2.9 Analisis Break Even Point (BEP)
Dalam menjalankan usaha dibutuhkan perencanaan yang terkait erat dalam proses pengambilan keputusan. Banyak metode yang dapat digunakan untuk membantu proses pengambilan keputusan tersebut. Salah satu metode kuantitatif yang banyak digunakan adalah Break Even Analysis. Nugroho (2002) mendefenisikan
Break Even sebagai suatu kondisi dimana suatu usaha tidak memperoleh keuntungan tetapi juga tidak mengalami kerugian atau suatu kondisi yang impas/ seimbang antara penerimaan dan biaya-biaya. Dengan demikian konsep Break Even Point dapat diartikan sebagai suatu konsep untuk menganalisis suatu keputusan dengan pendekatan biaya sama (break even) atau titik impas (break even point).

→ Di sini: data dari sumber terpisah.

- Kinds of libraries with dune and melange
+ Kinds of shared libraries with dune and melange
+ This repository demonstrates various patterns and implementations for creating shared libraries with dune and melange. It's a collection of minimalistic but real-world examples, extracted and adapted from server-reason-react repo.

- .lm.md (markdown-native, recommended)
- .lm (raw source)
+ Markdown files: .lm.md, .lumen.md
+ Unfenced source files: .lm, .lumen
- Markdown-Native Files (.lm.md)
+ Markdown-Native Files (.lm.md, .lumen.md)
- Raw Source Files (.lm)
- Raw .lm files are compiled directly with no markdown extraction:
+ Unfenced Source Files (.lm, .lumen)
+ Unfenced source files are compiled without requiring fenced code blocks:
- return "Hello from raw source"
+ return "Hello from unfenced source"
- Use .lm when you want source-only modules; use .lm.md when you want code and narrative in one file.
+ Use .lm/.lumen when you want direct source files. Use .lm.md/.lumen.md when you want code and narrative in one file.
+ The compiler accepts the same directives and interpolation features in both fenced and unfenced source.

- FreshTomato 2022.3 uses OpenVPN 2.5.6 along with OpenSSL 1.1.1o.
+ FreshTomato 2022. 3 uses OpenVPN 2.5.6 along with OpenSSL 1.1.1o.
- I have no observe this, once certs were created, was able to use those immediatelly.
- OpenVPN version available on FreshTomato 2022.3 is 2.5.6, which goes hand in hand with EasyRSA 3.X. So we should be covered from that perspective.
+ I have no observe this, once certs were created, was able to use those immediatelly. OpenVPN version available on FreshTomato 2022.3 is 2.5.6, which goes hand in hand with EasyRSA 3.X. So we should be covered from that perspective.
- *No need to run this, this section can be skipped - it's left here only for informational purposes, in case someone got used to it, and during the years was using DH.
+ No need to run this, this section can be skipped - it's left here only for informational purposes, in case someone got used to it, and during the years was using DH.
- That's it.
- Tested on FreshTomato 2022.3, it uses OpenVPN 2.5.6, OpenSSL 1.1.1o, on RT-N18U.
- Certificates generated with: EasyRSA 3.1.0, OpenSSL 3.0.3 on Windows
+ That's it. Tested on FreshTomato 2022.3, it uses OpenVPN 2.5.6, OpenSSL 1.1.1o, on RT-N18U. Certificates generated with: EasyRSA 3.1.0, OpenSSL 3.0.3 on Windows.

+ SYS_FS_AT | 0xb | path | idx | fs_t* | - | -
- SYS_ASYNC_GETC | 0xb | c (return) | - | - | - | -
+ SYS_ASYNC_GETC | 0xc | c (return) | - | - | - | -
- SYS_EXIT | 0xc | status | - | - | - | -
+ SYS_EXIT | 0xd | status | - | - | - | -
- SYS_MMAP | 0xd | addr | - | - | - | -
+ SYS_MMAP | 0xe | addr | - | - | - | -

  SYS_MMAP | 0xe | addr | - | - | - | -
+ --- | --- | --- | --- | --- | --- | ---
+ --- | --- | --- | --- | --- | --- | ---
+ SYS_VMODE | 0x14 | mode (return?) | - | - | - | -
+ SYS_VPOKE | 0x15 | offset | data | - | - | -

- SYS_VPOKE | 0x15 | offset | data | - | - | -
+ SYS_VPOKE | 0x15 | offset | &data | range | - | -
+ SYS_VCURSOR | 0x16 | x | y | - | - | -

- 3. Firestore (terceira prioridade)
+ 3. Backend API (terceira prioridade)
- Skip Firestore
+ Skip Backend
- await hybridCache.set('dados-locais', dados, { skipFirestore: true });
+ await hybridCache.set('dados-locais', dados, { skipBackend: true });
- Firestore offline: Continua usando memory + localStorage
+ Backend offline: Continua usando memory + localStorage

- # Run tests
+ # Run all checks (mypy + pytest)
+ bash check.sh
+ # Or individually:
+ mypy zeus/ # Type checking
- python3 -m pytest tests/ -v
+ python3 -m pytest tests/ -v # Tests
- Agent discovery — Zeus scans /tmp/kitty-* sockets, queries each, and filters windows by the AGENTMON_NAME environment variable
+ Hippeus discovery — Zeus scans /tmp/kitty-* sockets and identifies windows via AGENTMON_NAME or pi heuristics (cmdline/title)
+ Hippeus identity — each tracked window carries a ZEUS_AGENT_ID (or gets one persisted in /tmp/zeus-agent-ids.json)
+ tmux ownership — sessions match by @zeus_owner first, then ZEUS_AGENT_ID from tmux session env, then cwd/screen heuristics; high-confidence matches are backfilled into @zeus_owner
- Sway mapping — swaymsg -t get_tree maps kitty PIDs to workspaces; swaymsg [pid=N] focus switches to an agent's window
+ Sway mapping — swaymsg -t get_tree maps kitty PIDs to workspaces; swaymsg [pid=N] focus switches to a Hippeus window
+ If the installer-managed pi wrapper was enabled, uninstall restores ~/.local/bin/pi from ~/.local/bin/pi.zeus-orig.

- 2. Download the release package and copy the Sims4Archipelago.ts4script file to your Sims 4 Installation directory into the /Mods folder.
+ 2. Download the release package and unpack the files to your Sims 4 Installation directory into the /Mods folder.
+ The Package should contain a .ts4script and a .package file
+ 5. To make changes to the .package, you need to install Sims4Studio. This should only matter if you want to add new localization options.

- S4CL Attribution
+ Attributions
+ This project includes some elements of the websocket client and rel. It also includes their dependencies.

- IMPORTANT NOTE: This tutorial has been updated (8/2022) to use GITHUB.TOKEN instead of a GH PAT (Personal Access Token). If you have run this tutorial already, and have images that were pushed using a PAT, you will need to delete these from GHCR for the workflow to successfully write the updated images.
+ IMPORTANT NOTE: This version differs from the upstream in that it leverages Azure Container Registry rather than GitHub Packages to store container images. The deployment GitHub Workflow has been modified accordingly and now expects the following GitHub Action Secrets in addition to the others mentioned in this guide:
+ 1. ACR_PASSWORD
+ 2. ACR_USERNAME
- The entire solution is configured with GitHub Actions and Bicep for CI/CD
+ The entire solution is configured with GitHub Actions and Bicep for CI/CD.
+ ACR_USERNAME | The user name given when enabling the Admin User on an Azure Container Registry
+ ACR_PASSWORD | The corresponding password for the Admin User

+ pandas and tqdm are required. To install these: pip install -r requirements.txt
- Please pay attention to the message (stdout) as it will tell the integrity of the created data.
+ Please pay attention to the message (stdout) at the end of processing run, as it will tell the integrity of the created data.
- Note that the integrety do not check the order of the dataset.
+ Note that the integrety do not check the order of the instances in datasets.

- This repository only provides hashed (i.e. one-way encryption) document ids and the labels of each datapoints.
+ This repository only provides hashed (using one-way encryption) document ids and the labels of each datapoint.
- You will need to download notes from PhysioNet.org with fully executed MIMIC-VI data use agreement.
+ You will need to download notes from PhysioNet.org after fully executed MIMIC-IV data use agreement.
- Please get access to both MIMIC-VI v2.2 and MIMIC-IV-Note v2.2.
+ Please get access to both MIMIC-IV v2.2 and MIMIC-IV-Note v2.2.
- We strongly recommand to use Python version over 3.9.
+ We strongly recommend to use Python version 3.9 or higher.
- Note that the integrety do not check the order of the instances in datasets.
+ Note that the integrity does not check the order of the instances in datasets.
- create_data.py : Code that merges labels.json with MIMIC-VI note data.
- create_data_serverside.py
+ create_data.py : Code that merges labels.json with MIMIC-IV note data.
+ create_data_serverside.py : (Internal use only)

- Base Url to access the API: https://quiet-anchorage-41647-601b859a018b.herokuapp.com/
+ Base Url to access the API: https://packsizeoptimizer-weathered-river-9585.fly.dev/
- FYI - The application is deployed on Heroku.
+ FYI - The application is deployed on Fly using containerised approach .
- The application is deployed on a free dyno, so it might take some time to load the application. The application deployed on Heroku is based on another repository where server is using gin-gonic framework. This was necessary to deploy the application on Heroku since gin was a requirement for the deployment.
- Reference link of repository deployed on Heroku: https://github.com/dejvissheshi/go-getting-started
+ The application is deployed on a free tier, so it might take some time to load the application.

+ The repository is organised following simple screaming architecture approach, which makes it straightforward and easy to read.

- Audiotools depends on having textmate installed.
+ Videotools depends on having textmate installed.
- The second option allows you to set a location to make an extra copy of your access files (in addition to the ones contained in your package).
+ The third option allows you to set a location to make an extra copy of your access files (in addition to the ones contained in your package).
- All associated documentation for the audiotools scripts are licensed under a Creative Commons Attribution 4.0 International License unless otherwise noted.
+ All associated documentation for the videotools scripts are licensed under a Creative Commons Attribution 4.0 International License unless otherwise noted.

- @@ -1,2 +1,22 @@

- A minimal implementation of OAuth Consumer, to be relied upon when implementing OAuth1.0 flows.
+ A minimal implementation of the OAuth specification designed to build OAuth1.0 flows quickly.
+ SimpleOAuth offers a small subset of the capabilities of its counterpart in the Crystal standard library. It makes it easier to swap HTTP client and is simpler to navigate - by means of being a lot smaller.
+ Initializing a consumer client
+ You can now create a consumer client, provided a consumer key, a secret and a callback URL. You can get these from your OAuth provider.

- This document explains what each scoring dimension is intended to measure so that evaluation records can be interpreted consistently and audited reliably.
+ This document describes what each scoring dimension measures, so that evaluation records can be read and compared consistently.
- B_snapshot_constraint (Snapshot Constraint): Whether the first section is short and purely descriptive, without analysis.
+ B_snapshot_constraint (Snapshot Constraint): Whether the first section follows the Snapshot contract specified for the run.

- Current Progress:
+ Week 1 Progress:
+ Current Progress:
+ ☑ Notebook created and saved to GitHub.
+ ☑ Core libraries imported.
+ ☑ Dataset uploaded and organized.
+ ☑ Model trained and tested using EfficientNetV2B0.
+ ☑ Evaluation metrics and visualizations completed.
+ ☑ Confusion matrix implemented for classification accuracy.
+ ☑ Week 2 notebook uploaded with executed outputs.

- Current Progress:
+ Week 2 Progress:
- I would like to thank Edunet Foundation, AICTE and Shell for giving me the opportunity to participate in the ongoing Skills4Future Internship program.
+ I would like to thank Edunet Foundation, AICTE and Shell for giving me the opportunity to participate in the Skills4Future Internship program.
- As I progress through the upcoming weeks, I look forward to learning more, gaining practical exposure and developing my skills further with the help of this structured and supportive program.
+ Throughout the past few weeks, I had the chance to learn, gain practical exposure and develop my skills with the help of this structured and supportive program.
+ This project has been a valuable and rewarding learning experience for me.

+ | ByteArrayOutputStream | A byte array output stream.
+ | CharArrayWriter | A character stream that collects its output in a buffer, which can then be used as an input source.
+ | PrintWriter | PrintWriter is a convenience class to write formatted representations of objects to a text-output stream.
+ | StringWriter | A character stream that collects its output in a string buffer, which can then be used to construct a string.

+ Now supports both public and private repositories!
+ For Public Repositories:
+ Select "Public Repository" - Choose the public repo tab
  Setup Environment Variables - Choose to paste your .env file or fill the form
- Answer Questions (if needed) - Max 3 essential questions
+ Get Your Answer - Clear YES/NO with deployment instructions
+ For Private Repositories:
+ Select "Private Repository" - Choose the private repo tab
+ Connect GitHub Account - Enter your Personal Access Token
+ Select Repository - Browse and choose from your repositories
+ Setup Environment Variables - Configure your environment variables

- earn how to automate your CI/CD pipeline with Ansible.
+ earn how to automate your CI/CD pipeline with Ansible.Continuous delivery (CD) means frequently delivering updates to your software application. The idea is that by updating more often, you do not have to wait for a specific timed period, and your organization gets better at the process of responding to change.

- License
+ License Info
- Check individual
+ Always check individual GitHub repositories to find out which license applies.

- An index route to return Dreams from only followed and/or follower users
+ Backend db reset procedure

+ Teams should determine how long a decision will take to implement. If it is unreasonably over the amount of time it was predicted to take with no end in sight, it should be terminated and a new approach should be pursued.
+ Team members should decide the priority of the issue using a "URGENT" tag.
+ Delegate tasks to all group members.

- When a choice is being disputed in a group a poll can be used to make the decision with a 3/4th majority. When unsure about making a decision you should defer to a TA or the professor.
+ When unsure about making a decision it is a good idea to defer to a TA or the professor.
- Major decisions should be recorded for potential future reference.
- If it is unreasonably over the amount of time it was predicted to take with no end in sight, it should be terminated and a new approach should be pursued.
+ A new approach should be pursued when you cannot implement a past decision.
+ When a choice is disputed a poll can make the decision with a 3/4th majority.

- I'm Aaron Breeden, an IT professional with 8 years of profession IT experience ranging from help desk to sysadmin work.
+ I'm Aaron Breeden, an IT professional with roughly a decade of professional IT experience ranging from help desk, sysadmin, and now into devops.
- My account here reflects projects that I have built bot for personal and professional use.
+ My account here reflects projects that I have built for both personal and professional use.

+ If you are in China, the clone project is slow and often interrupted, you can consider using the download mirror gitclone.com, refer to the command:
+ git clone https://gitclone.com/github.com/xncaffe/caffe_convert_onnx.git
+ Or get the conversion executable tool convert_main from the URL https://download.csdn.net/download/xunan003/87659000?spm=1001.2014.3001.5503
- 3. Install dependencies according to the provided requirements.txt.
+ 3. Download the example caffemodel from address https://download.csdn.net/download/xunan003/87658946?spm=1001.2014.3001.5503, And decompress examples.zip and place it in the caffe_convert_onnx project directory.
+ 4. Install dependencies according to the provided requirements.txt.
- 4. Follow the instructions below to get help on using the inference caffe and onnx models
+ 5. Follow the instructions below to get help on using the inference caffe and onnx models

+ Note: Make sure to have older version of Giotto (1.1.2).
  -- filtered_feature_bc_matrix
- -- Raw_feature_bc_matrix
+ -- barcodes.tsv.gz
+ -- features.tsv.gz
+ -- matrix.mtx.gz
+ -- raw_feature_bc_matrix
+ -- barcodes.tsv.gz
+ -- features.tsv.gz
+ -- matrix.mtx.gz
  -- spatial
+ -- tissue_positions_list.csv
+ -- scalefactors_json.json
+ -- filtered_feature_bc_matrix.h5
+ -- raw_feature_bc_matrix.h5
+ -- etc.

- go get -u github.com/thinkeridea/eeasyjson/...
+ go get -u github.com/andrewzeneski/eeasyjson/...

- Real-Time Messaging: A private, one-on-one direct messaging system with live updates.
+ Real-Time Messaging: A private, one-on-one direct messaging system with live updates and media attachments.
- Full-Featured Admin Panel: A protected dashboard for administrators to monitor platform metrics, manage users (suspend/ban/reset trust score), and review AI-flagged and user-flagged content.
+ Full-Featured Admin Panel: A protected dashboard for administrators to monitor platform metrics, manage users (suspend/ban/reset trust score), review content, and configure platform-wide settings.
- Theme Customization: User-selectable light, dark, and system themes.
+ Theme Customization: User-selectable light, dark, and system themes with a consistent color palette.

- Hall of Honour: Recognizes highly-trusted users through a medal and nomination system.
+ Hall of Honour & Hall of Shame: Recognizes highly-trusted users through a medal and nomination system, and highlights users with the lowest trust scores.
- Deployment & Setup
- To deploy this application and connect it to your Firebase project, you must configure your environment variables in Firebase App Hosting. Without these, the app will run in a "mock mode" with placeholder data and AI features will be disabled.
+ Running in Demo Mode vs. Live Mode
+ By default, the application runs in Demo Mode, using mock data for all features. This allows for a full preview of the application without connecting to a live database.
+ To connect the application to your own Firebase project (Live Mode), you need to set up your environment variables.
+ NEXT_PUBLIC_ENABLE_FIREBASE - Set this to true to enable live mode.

2.10 Analisis Profitabilitas
Profitabilitas atau rentabilitas merupakan kemampuan perusahaan dalam memperoleh laba melalui semua kemampuan dan sumber daya yang ada, seperti penjualan, kas, modal, jumlah karyawan, jumlah cabang dan sebagainya. Kemampuan perusahaan dalam memperoleh laba dapat dilihat dari nilai ROI yang dihasilkan. Semakin besar nilai ROI, maka semakin besar pula laba bersih yang mampu dihasilkan oleh suatu perusahaan (Kuswadi 2005).
Batasan yang secara umum digunakan untuk menilai kelayakan suatu usaha adalah Benefit Cost Ratio (BCR), Internal Rate of Return (IRR), dan Net Present Value (NPV). Suatu usaha akan dianggap layak apabila memiliki nilai B/C ratio > 1, nilai NPV positif, dan IRR lebih besar dari tingkat suku bunga yang digunakan (Klemperer 1996).